George, 64, admits that there are times when she gets spooked in the house on her own, surrounded by trees. She could certainly see the island become a setting for a crime series, she notes.

“Oddly enough, in the past year we’ve had a criminal trial that was featured on national television and a bizarre murder on the island.”

But she was keen to stay away from the vampires and werewolves that are so prominent in many young adult novels.

“I wanted the series to be a bit more realistic than a lot of the young adult novels that are gaining popularity right now. My book doesn’t include vampires, werewolves and witches. I wanted it to be about ordinary kids experiencing life’s ordinary problems.”

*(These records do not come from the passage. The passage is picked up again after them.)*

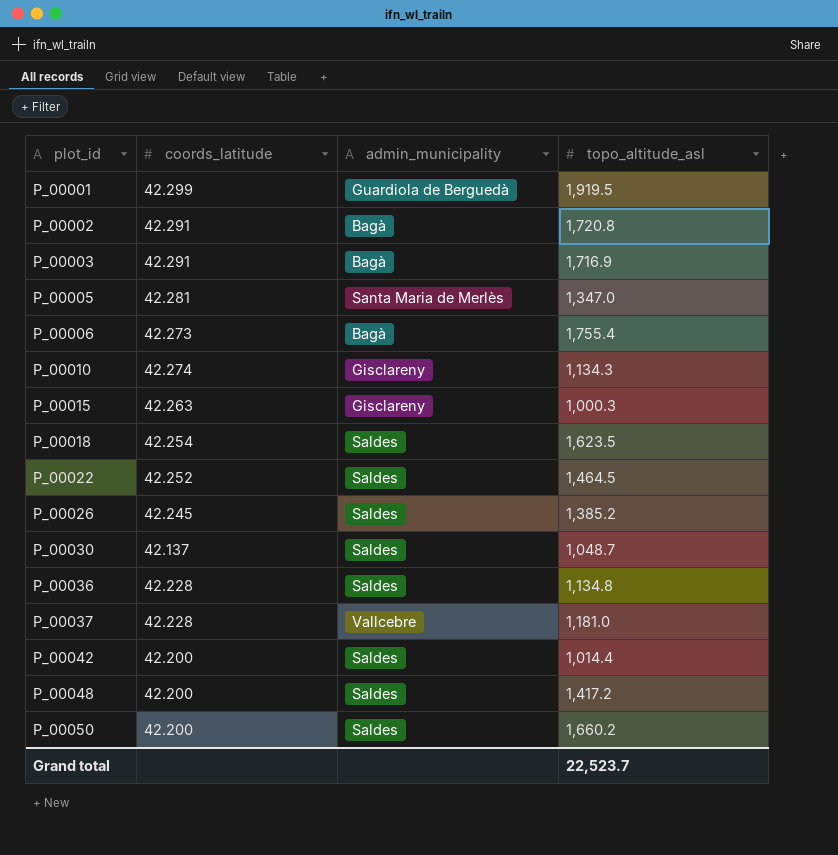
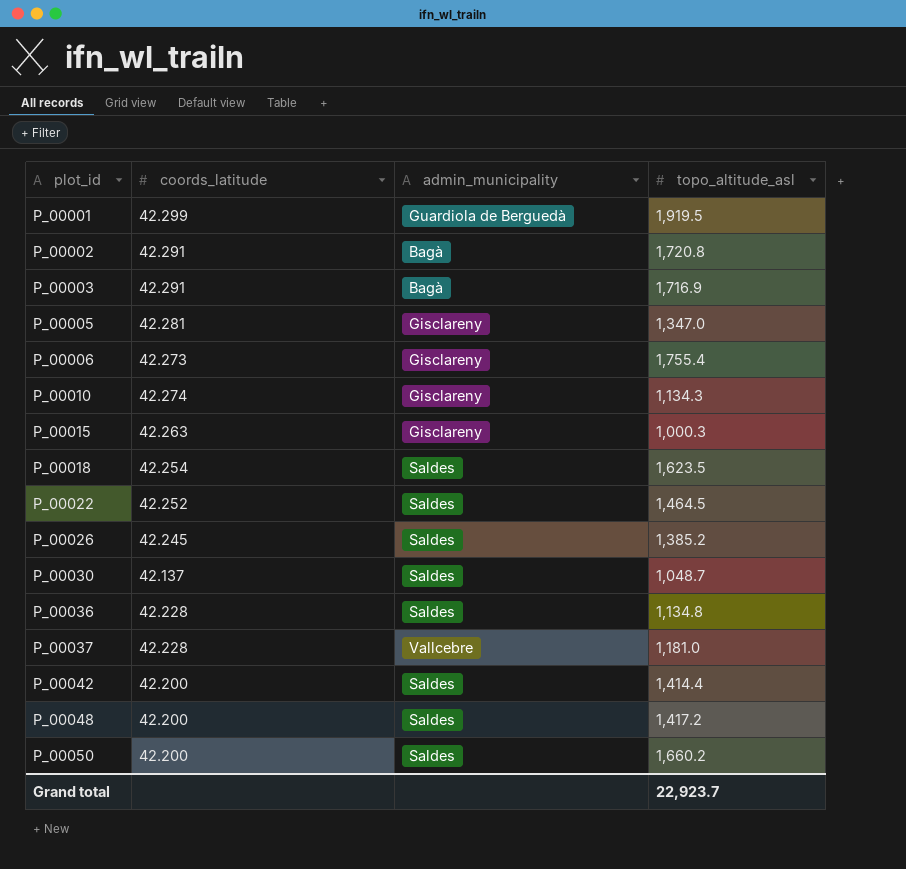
P_00005 | admin_municipality: Santa Maria de Merlès -> Gisclareny
P_00006 | admin_municipality: Bagà -> Gisclareny
P_00042 | topo_altitude_asl: 1,014.4 -> 1,414.4
Grand total | topo_altitude_asl: 22,523.7 -> 22,923.7

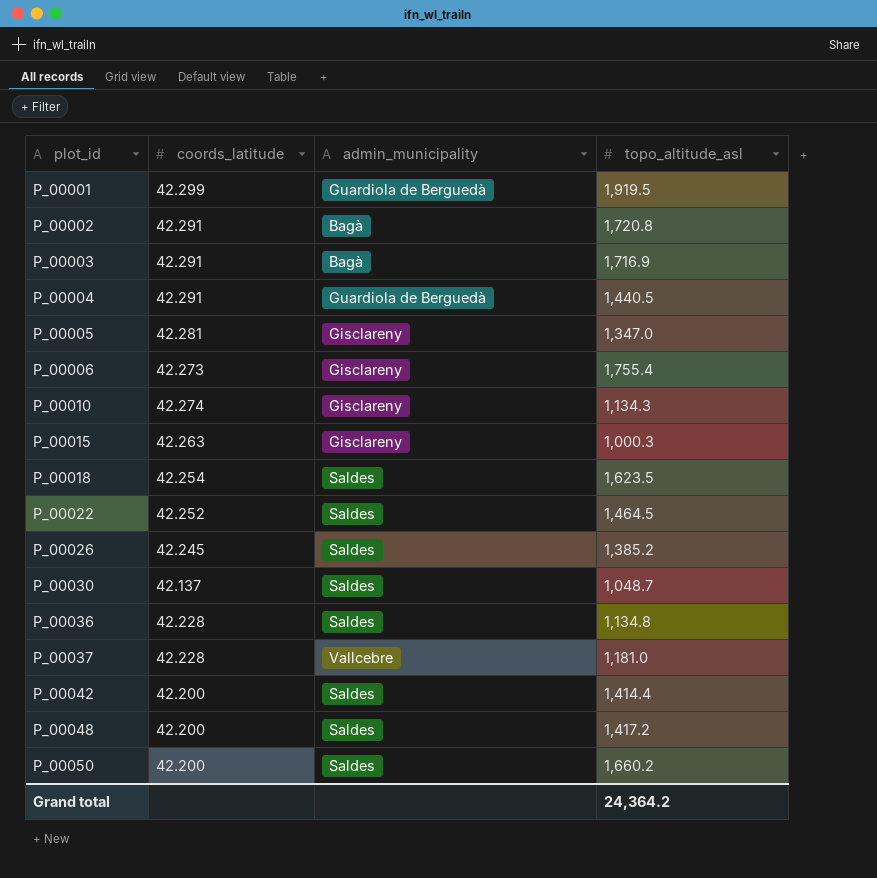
row P_00004: none -> 42.291 | Guardiola de Berguedà | 1,440.5
Grand total | topo_altitude_asl: 22,923.7 -> 24,364.2

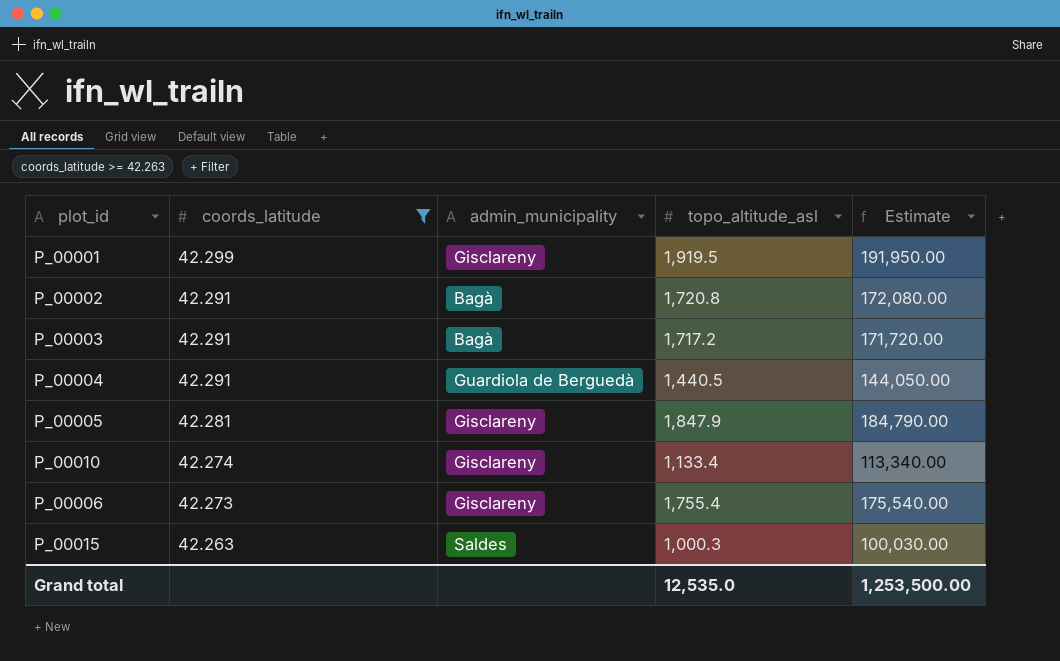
filter: none -> coords_latitude >= 42.263
row order: plot_id ascending -> coords_latitude descending
column Estimate | formula: none -> [topo_altitude_asl] * 100
P_00001 | admin_municipality: Guardiola de Berguedà -> Gisclareny
P_00003 | topo_altitude_asl: 1,716.9 -> 1,717.2
P_00005 | topo_altitude_asl: 1,347.0 -> 1,847.9
P_00010 | topo_altitude_asl: 1,134.3 -> 1,133.4
P_00015 | admin_municipality: Gisclareny -> Saldes
Grand total | topo_altitude_asl: 24,364.2 -> 12,535.0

She’s not sure if her new series could make a screen adaptation. “I think that unfortunately the things they make for kids tend to be more sensational. I’m not sure my series would be the kind of thing that would be considered, especially in Hollywood.”

Although this is her first young-adult book, George says she sees it as an addition to her work and she will continue to write the Inspector Lynley mysteries that
made her name.

The outsider advantage

Born in Ohio, the daughter of a conveyor belt businessman and a nurse, George grew up in San Francisco Bay and began composing short stories when she was seven years old.

She taught English for 13 years before her first Lynley book in 1988, A Great Deliverance, introduced readers to an unforgettable detective duo – upper class Scotland Yard Inspector Thomas Lynley and his working class assistant, Detective Sergeant Barbara Havers, who is as gritty as Lynley is polished. Today her books are published in 20 languages and regularly sell a million copies.

George visits the UK for the Lynley research – the action in the next novel takes place in London and Italy and she is currently learning Italian. She also keeps a street map of London tacked to a bulletin board in her study in the US and several books on British slang, grammar and police procedure close at hand, adding that not living in England made it easier for her to craft the Lynley mysteries.

“It’s more difficult to write about the place where I live, because it’s more difficult to see the telling detail that will make that place stand out.

“I see that detail every day where I live, whereas in England I can see something and realise the unusual things that the reader will need
to know.”

George was initially concerned that the Lynley TV adaptations, which attracted 13 million viewers, would influence her future writing, but that hasn’t happened.

“I was able to watch the performance. They weren’t playing my Lynley and Havers but I thought that what they did was fine. Sharon Small [who played Sergeant Barbara Havers] didn’t look anything like my idea of Havers, but still gave the flavour of the character and she did a good job.”

A prolific author, George has another Lynley mystery, Just One Evil Act, coming out in September and is already working on the third in her young adult series.

George admits she’s pursued a career rather than a family but says she has no regrets about not having children. She has two stepchildren and a goddaughter, but was never maternal, she observes.

“I knew that during my prime childbearing years I would not have been a good mother. I’ve always been a career person.”

She’s contracted to write four books for the young adult series but reckons it will run to six. The second in the series, The Edge of the Water, is already finished and due for publication in January next year.

For now, she continues to immerse herself in her writing. “I wouldn’t kill Lynley off,” she says, “but if I were to end the series I’d do it at a point at which all the continuing characters’ stories had reached completion, and they’d be moving successfully into the future.”